I'm going to make a hard claim as to why those AAA SP didn't manage to perform well: Its their own fault.
It's also true for western gaas games where we see a lot of crashes. They don't know what to do to attract and retain players. They used to, but not anymore, they chase clouds and copy-paste themselves, their agenda replaced their creativity.
Eastern devs are fine in gaas and mostly in SP, their biggest problem is that except few exception they don't really welcomed home (where it is a total gaas land)
Not the least bit surprised. I'll grant you this business is not a charity. Not one bit. Money comes in, money has to come out. But, its most importantly a creatively lead industry where visions and ideas have far deeper meaning and weight than how much some arbitrary live service generates.
No. ~Industry~ should always be money first, creativity second. And all those idiots whining "give us money and go away" should be fired and banned from industry until they know value of money.

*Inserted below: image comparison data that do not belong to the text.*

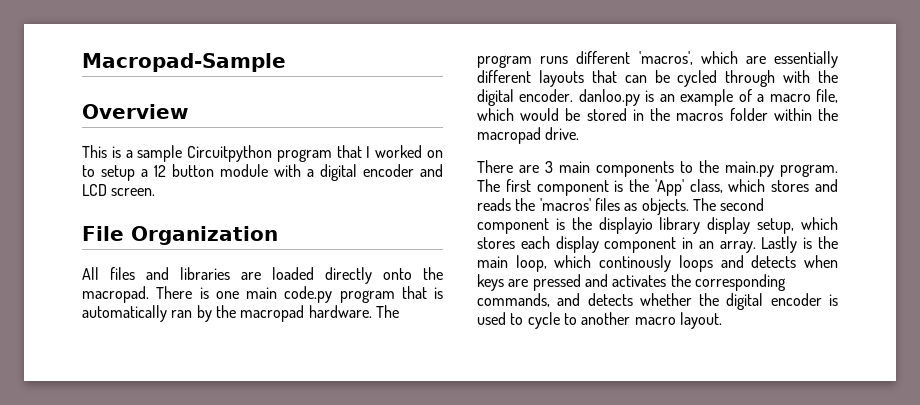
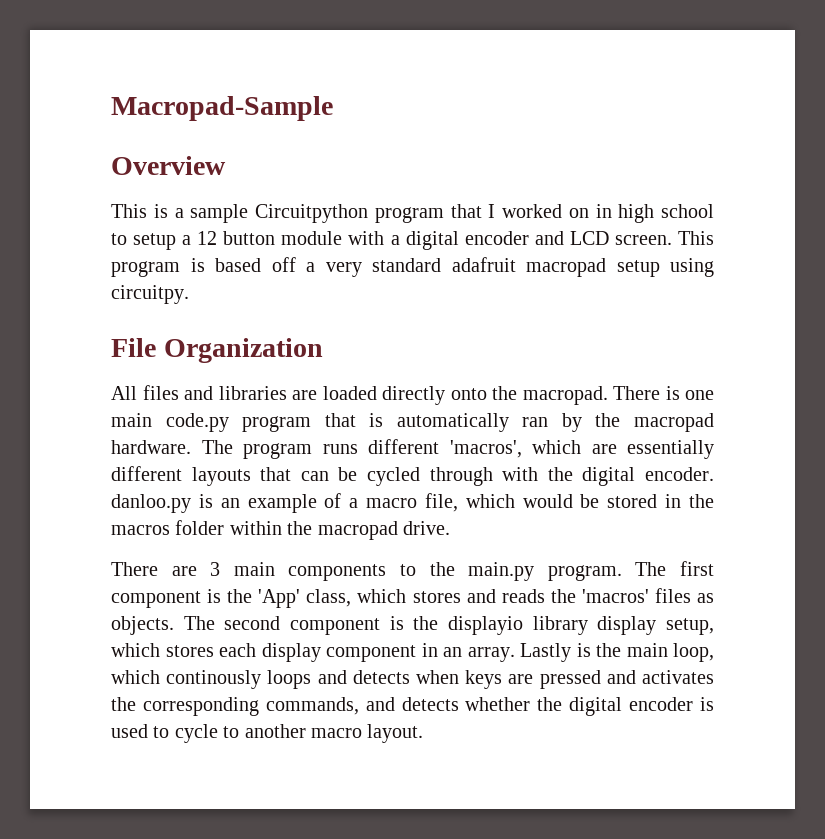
- This is a sample Circuitpython program that I worked on to setup a 12 button module with a digital encoder and LCD screen.
+ This is a sample Circuitpython program that I worked on in high school to setup a 12 button module with a digital encoder and LCD screen. This program is based off a very standard adafruit macropad setup using circuitpy.

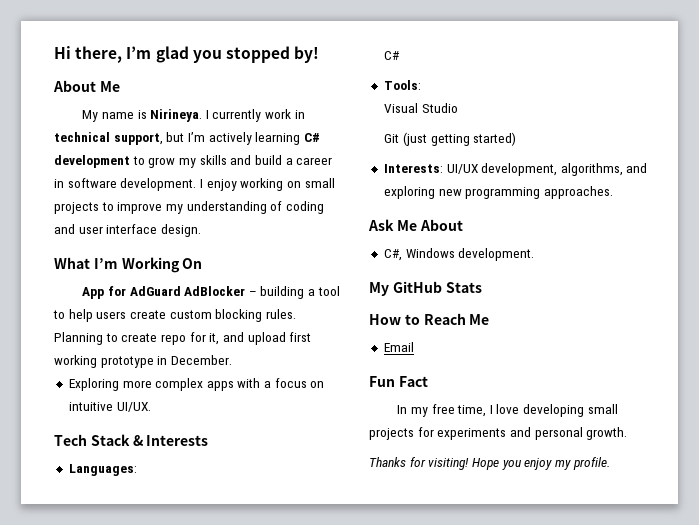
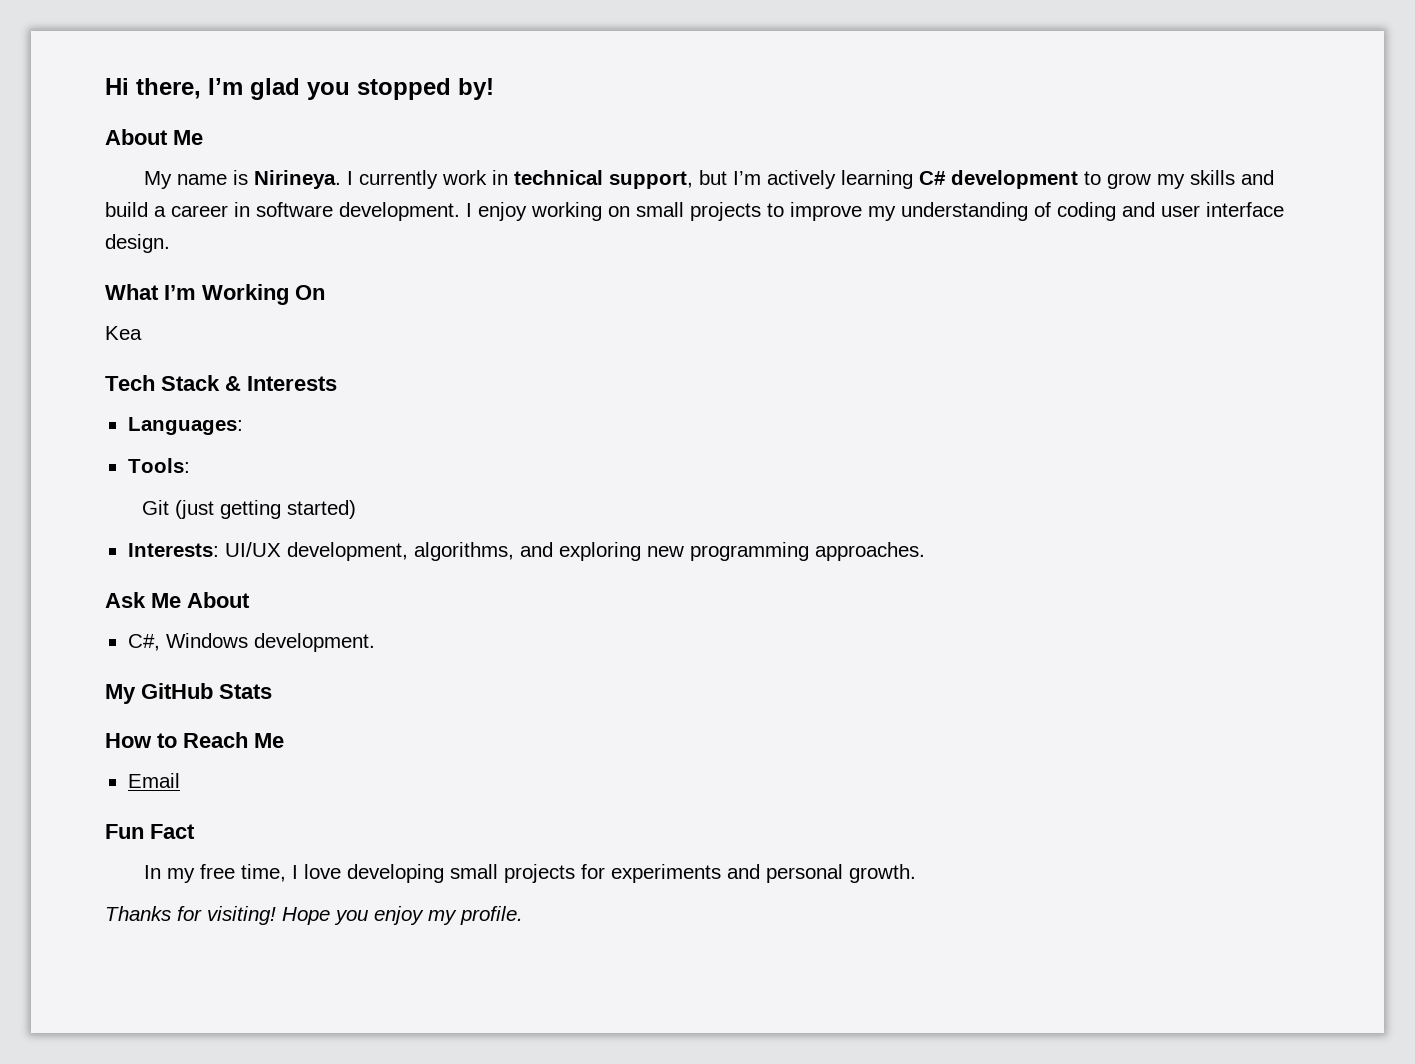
- App for AdGuard AdBlocker – building a tool to help users create custom blocking rules. Planning to create repo for it, and upload first working prototype in December.
- Exploring more complex apps with a focus on intuitive UI/UX.
+ Kea
  Languages:
- C#
- Visual Studio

No matter how bright and visionary creator is, it should be backed by a rigid business plan where costs, projected profits and risks properly evaluated before project starts. Business is not a gamble, though complete elimination of chances is impossible, it should be robust and healthy, all things should be economically viable for it to continue. Otherwise wide adoption of unprofitable ideas will kill companies and we will see huge industry crash as no sane person will invest in it, reducing games to a garage level.

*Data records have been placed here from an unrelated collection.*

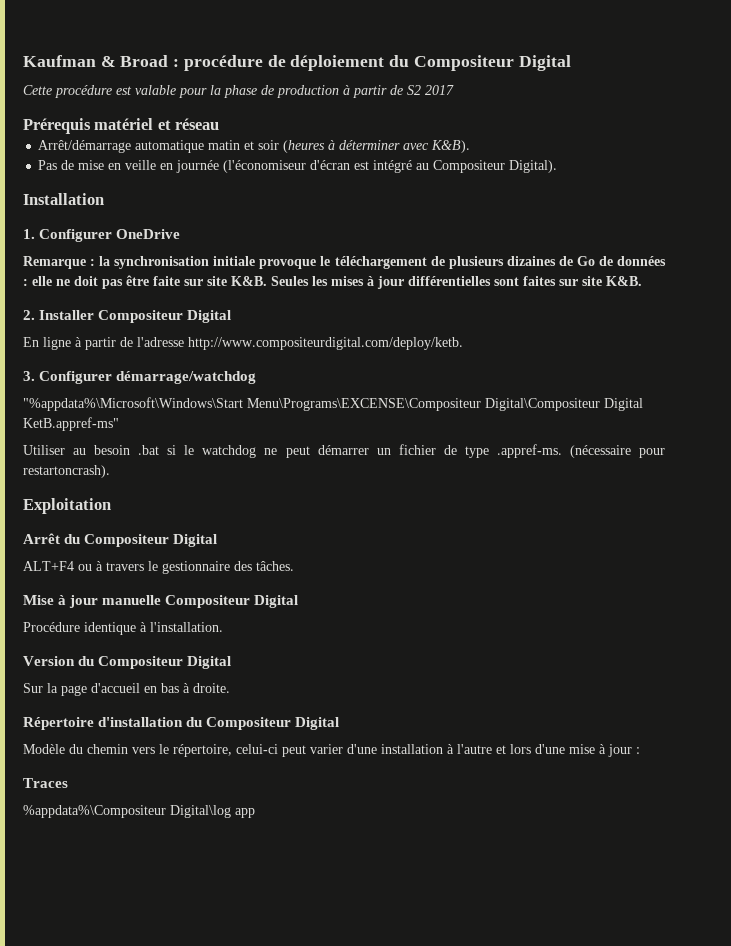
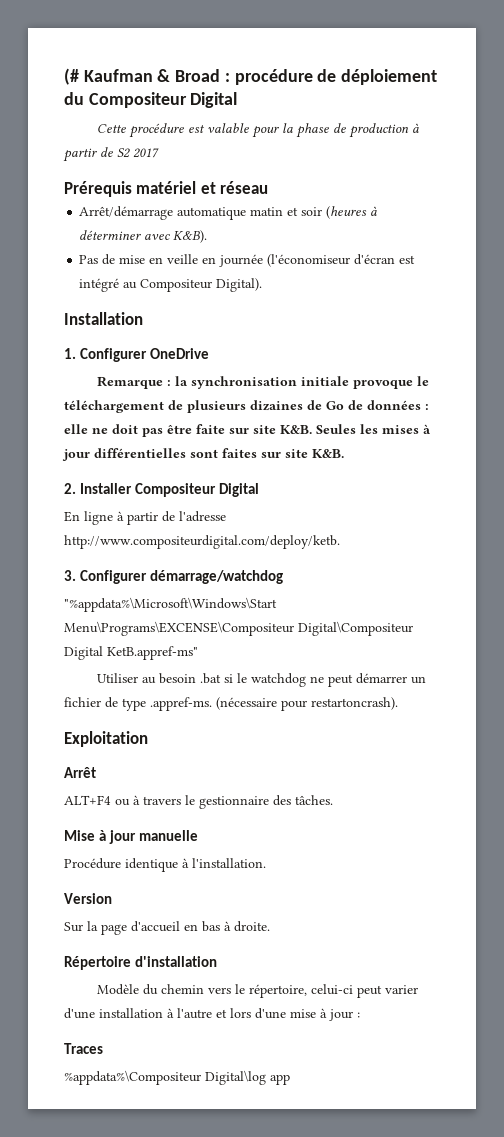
- Kaufman & Broad : procédure de déploiement du Compositeur Digital
+ (# Kaufman & Broad : procédure de déploiement du Compositeur Digital
- Arrêt du Compositeur Digital
+ Arrêt
- Mise à jour manuelle Compositeur Digital
+ Mise à jour manuelle
- Version du Compositeur Digital
+ Version
- Répertoire d'installation du Compositeur Digital
+ Répertoire d'installation

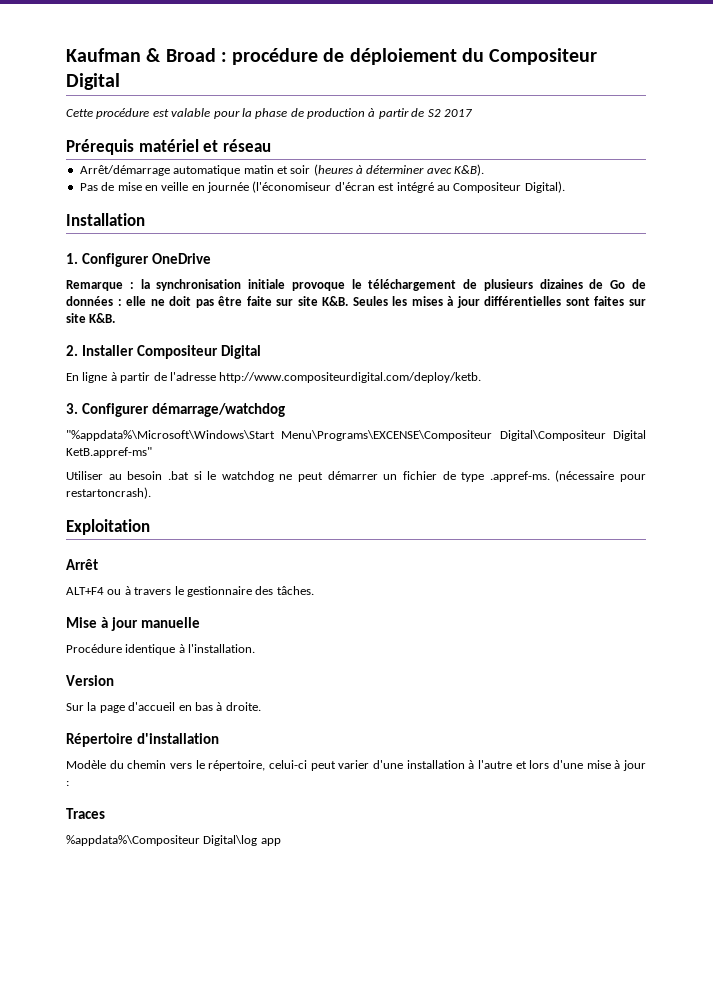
- (# Kaufman & Broad : procédure de déploiement du Compositeur Digital
+ Kaufman & Broad : procédure de déploiement du Compositeur Digital

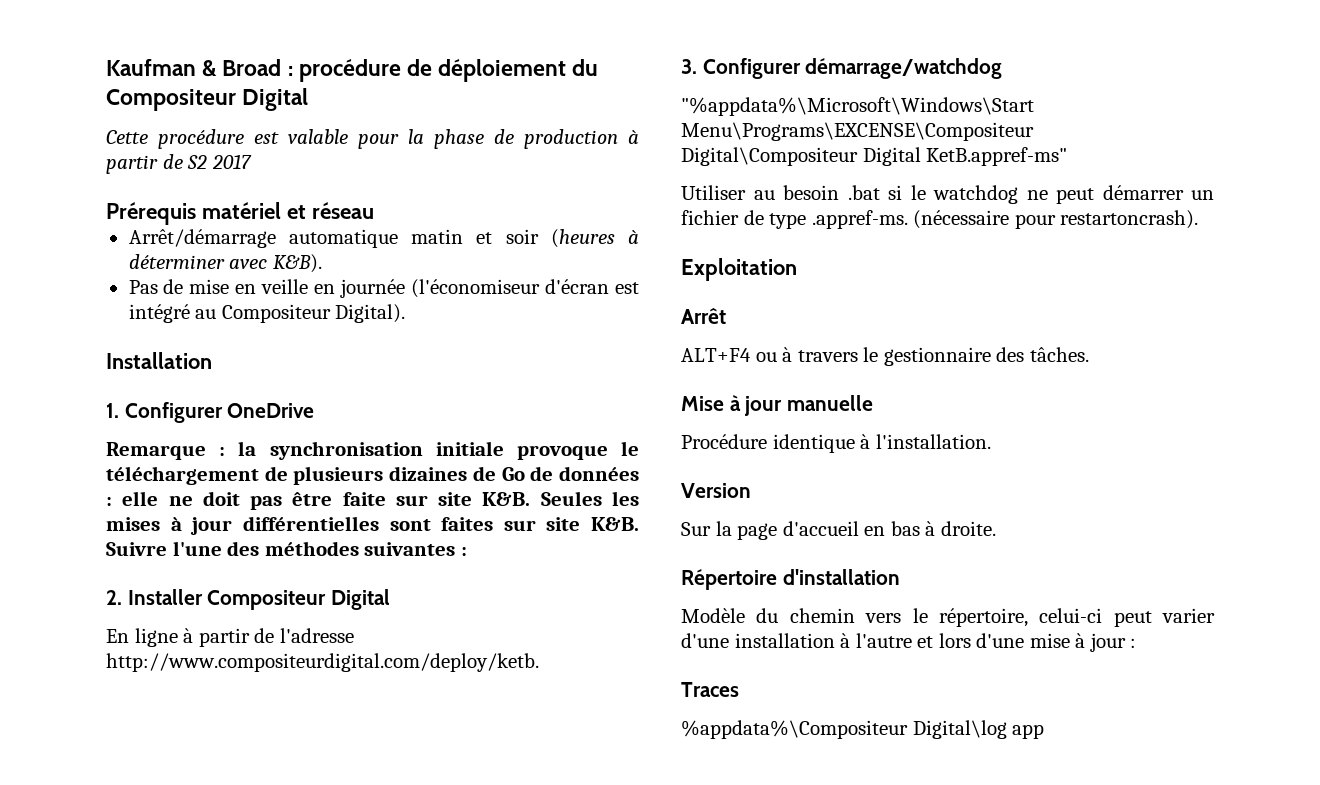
- Remarque : la synchronisation initiale provoque le téléchargement de plusieurs dizaines de Go de données : elle ne doit pas être faite sur site K&B. Seules les mises à jour différentielles sont faites sur site K&B.
+ Remarque : la synchronisation initiale provoque le téléchargement de plusieurs dizaines de Go de données : elle ne doit pas être faite sur site K&B. Seules les mises à jour différentielles sont faites sur site K&B. Suivre l'une des méthodes suivantes :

Creativity over money is not an industry, it's amateur work. Anyone can do it any time they want. Just don't come and ask to give you money to fund your hobby, you are amateur, you do it at your own expense
Ergo, indie, A and AA will be the actual torch bearers of this industry. If that makes them of lesser importance to you then so be it.
They will generate new ideas, yes. Like always - most new born from amateur and low budget works. AAA is about quality, not some random ideas, they take working idea rough stone and make a candy of it. And it not sustainable to support random idea because it will, for sure, kill the industry.

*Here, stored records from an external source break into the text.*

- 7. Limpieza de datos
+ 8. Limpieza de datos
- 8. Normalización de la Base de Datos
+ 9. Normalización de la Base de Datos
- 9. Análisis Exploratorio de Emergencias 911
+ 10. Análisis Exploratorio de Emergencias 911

You know what? Steam has like 20k various bug/fish/poop simulators, every one of them think that they might be the next big one. Probably less than 10 have significant success. All others are just "discarded dud idea" that would lead to huge losses if financed.
It's same as companies grow - startups with new ideas self-funded (bottom of indie), only when they get to concept stage they get seed financing (A game) and normally only when company have proven track record, clear financial result and prospects, institutional money (AAA games) came in.